:: TASK REQUIREMENTS ::
Although the records contain pictures, repeat only the text of every line exactly.

:: RECORDS FOR THIS EXERCISE ::
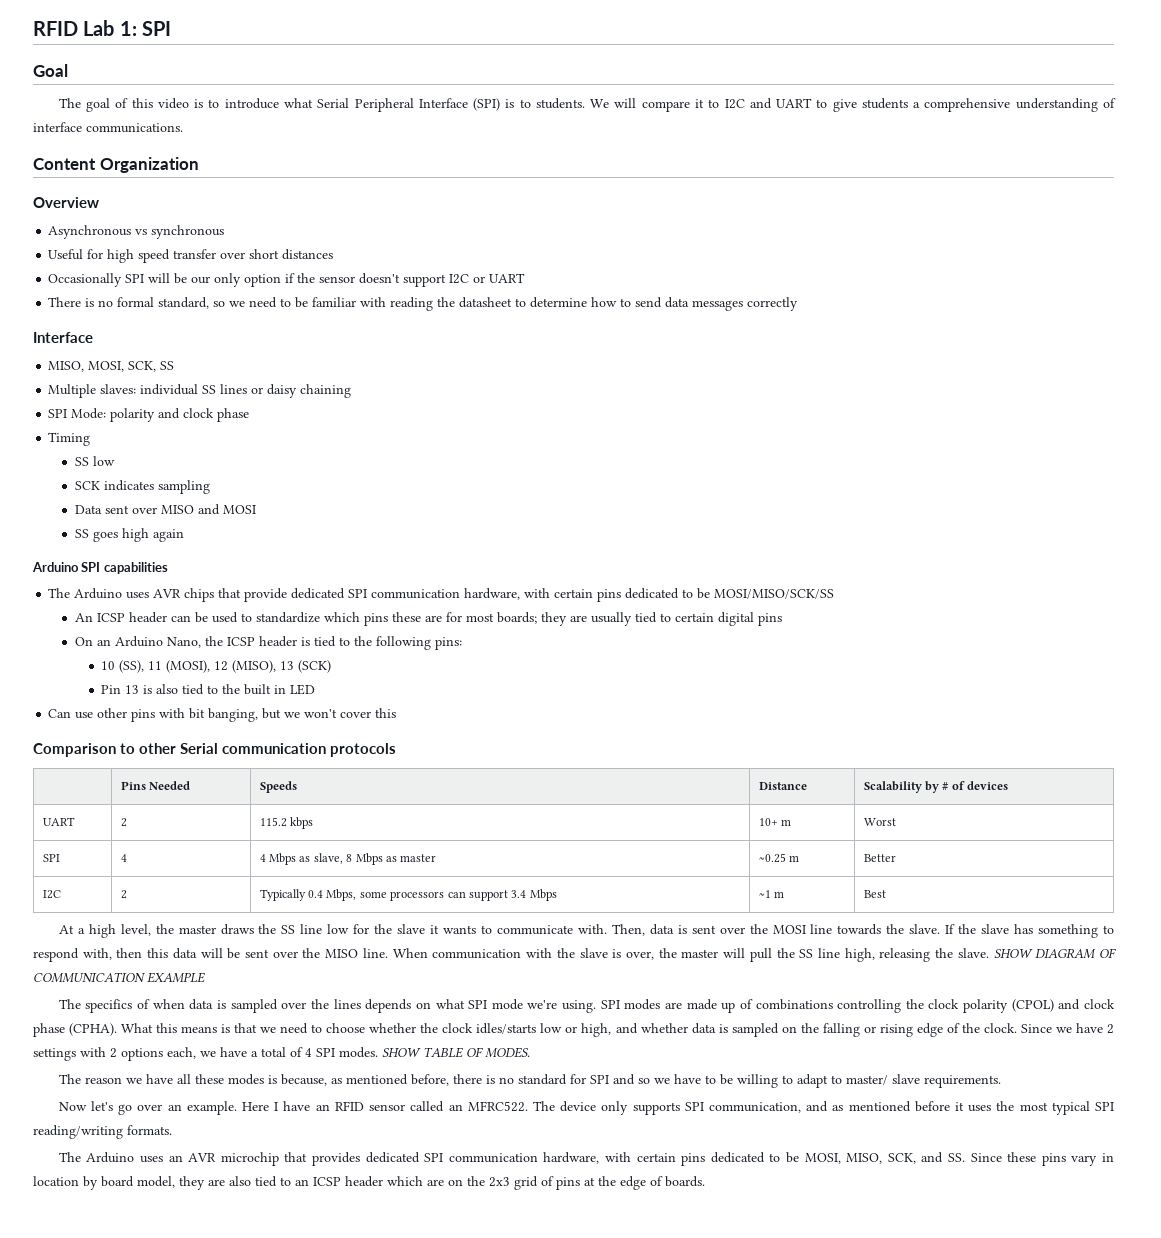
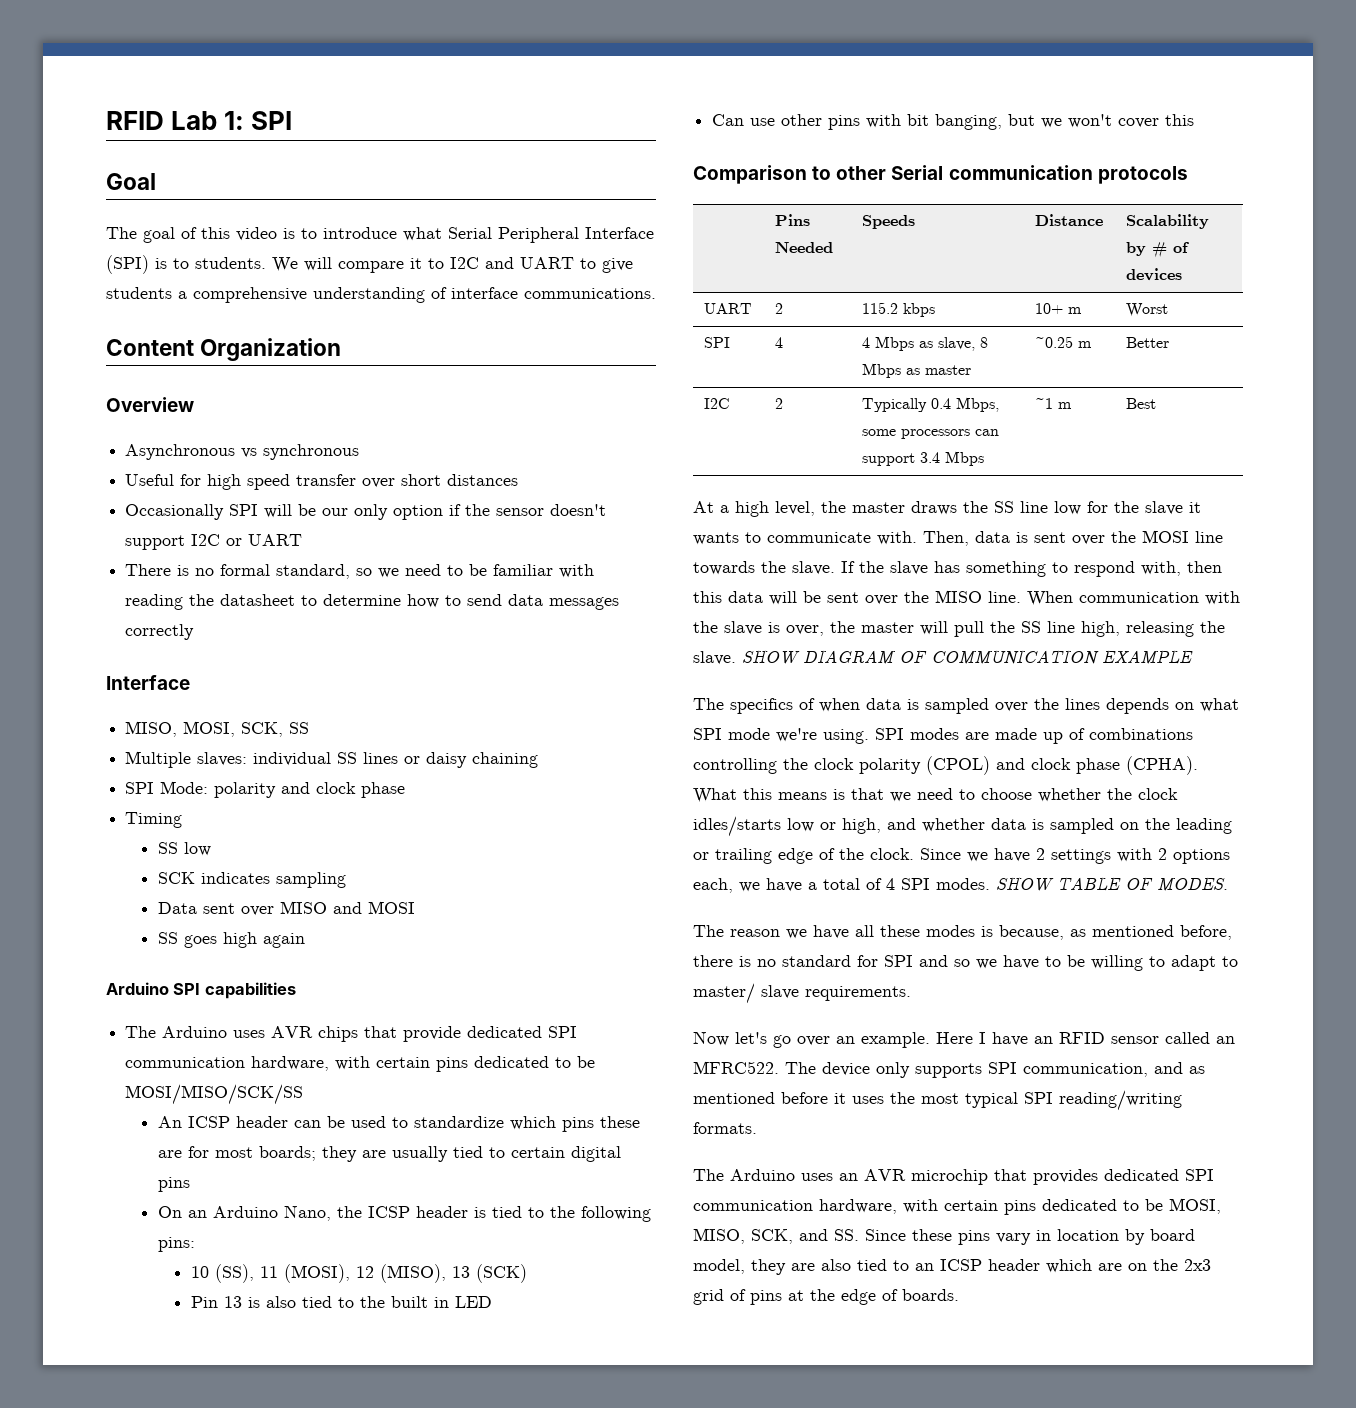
[822,1023,913,1037] falling or rising -> [1176,818,1232,834] [693,848,772,864] leading or trailing

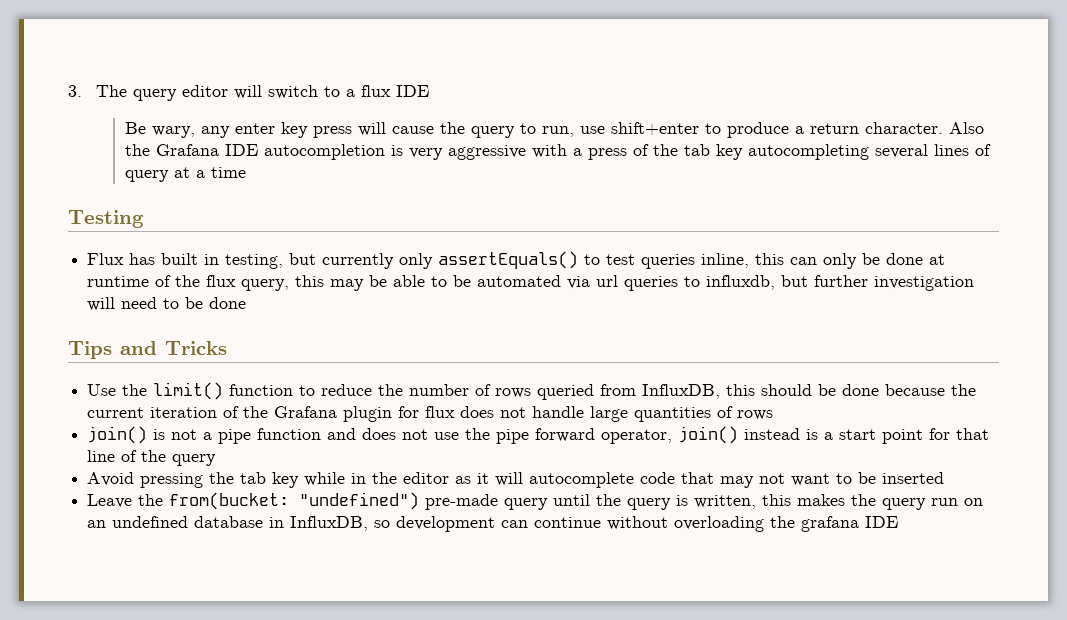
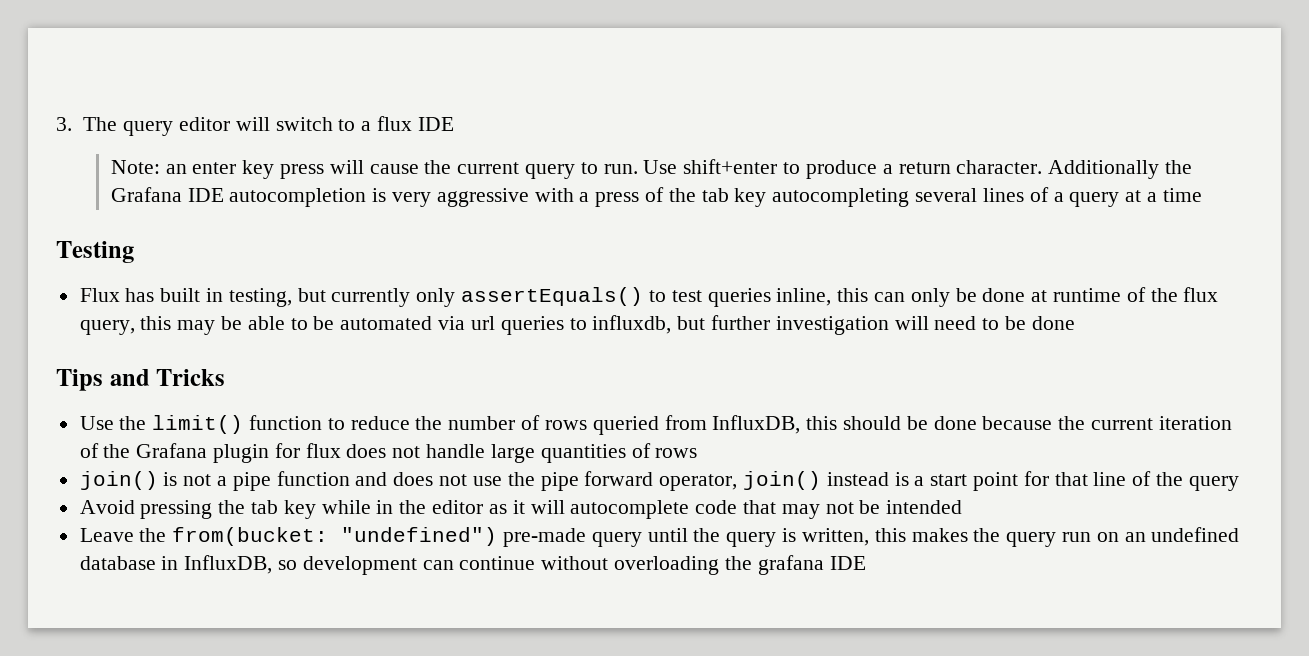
[124,122,230,138] Be wary, any -> [110,160,187,174] Note: an
(465, 128) none -> [457,162,520,174] current
[541,126,605,137] run, use -> [603,160,678,174] run. Use
[948,122,984,134] Also -> [1048,160,1160,179] Additionally
(991, 150) none -> [1053,192,1064,202] a
[791,472,945,486] want to be inserted -> [859,500,963,514] be intended

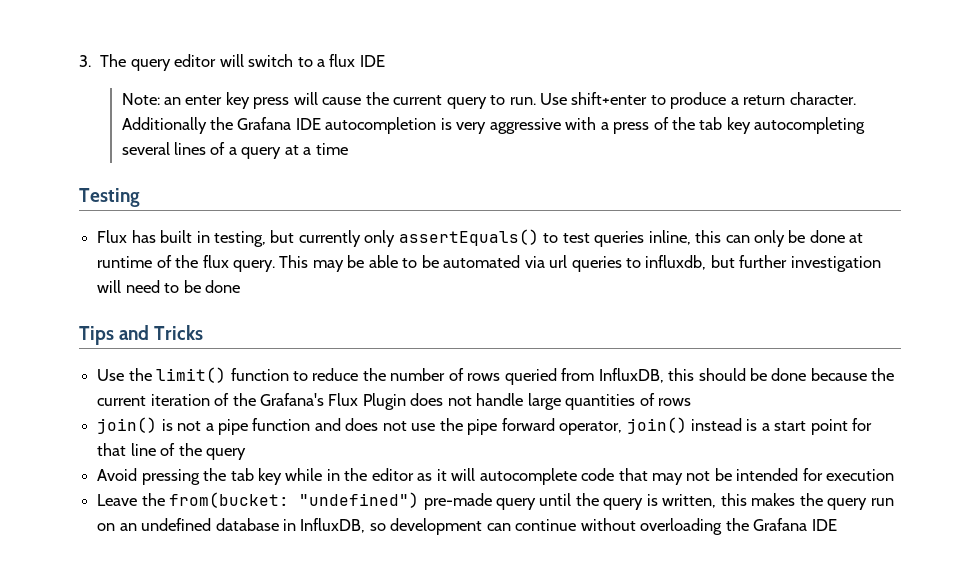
[79,316,172,335] query, this -> [232,255,309,272] query. This
[136,443,341,463] Grafana plugin for flux -> [259,393,406,410] Grafana's Flux Plugin
(963, 507) none -> [802,468,895,481] for execution
[757,555,824,575] grafana -> [753,518,808,531] Grafana

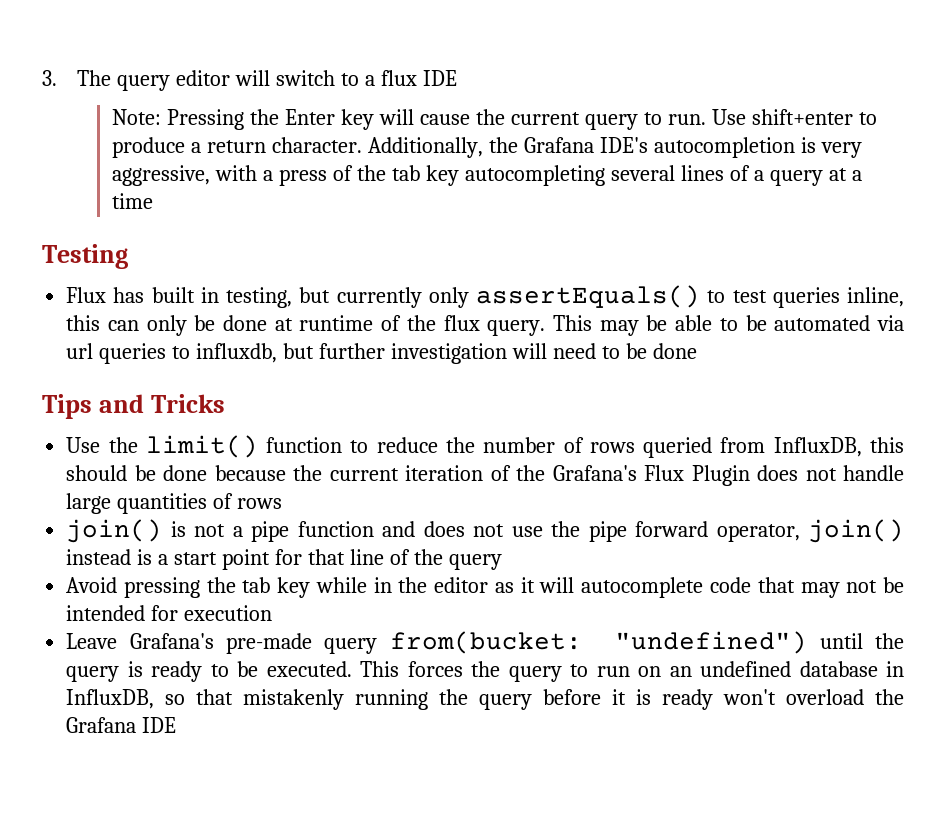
[163,92,290,109] an enter key press -> [167,109,375,130] Pressing the Enter key
[121,117,321,134] Additionally the Grafana IDE -> [368,137,648,158] Additionally, the Grafana IDE's
[489,118,561,134] aggressive -> [112,165,211,186] aggressive,
[141,492,868,510] the from(bucket: "undefined") pre-made query until the query is written, this makes the query -> [129,631,904,654] [66,661,589,682] Grafana's pre-made query from(bucket: "undefined") until the query is ready to be executed. This forces the query to
[390,518,723,535] development can continue without overloading -> [196,689,865,710] that mistakenly running the query before it is ready won't overload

:: OUTPUT FOR THIS TASK ::
[822,1023,913,1037] falling or rising -> [1176,818,1232,834] [693,848,772,864] leading or trailing

[124,122,230,138] Be wary, any -> [110,160,187,174] Note: an
(465, 128) none -> [457,162,520,174] current
[541,126,605,137] run, use -> [603,160,678,174] run. Use
[948,122,984,134] Also -> [1048,160,1160,179] Additionally
(991, 150) none -> [1053,192,1064,202] a
[791,472,945,486] want to be inserted -> [859,500,963,514] be intended

[79,316,172,335] query, this -> [232,255,309,272] query. This
[136,443,341,463] Grafana plugin for flux -> [259,393,406,410] Grafana's Flux Plugin
(963, 507) none -> [802,468,895,481] for execution
[757,555,824,575] grafana -> [753,518,808,531] Grafana

[163,92,290,109] an enter key press -> [167,109,375,130] Pressing the Enter key
[121,117,321,134] Additionally the Grafana IDE -> [368,137,648,158] Additionally, the Grafana IDE's
[489,118,561,134] aggressive -> [112,165,211,186] aggressive,
[141,492,868,510] the from(bucket: "undefined") pre-made query until the query is written, this makes the query -> [129,631,904,654] [66,661,589,682] Grafana's pre-made query from(bucket: "undefined") until the query is ready to be executed. This forces the query to
[390,518,723,535] development can continue without overloading -> [196,689,865,710] that mistakenly running the query before it is ready won't overload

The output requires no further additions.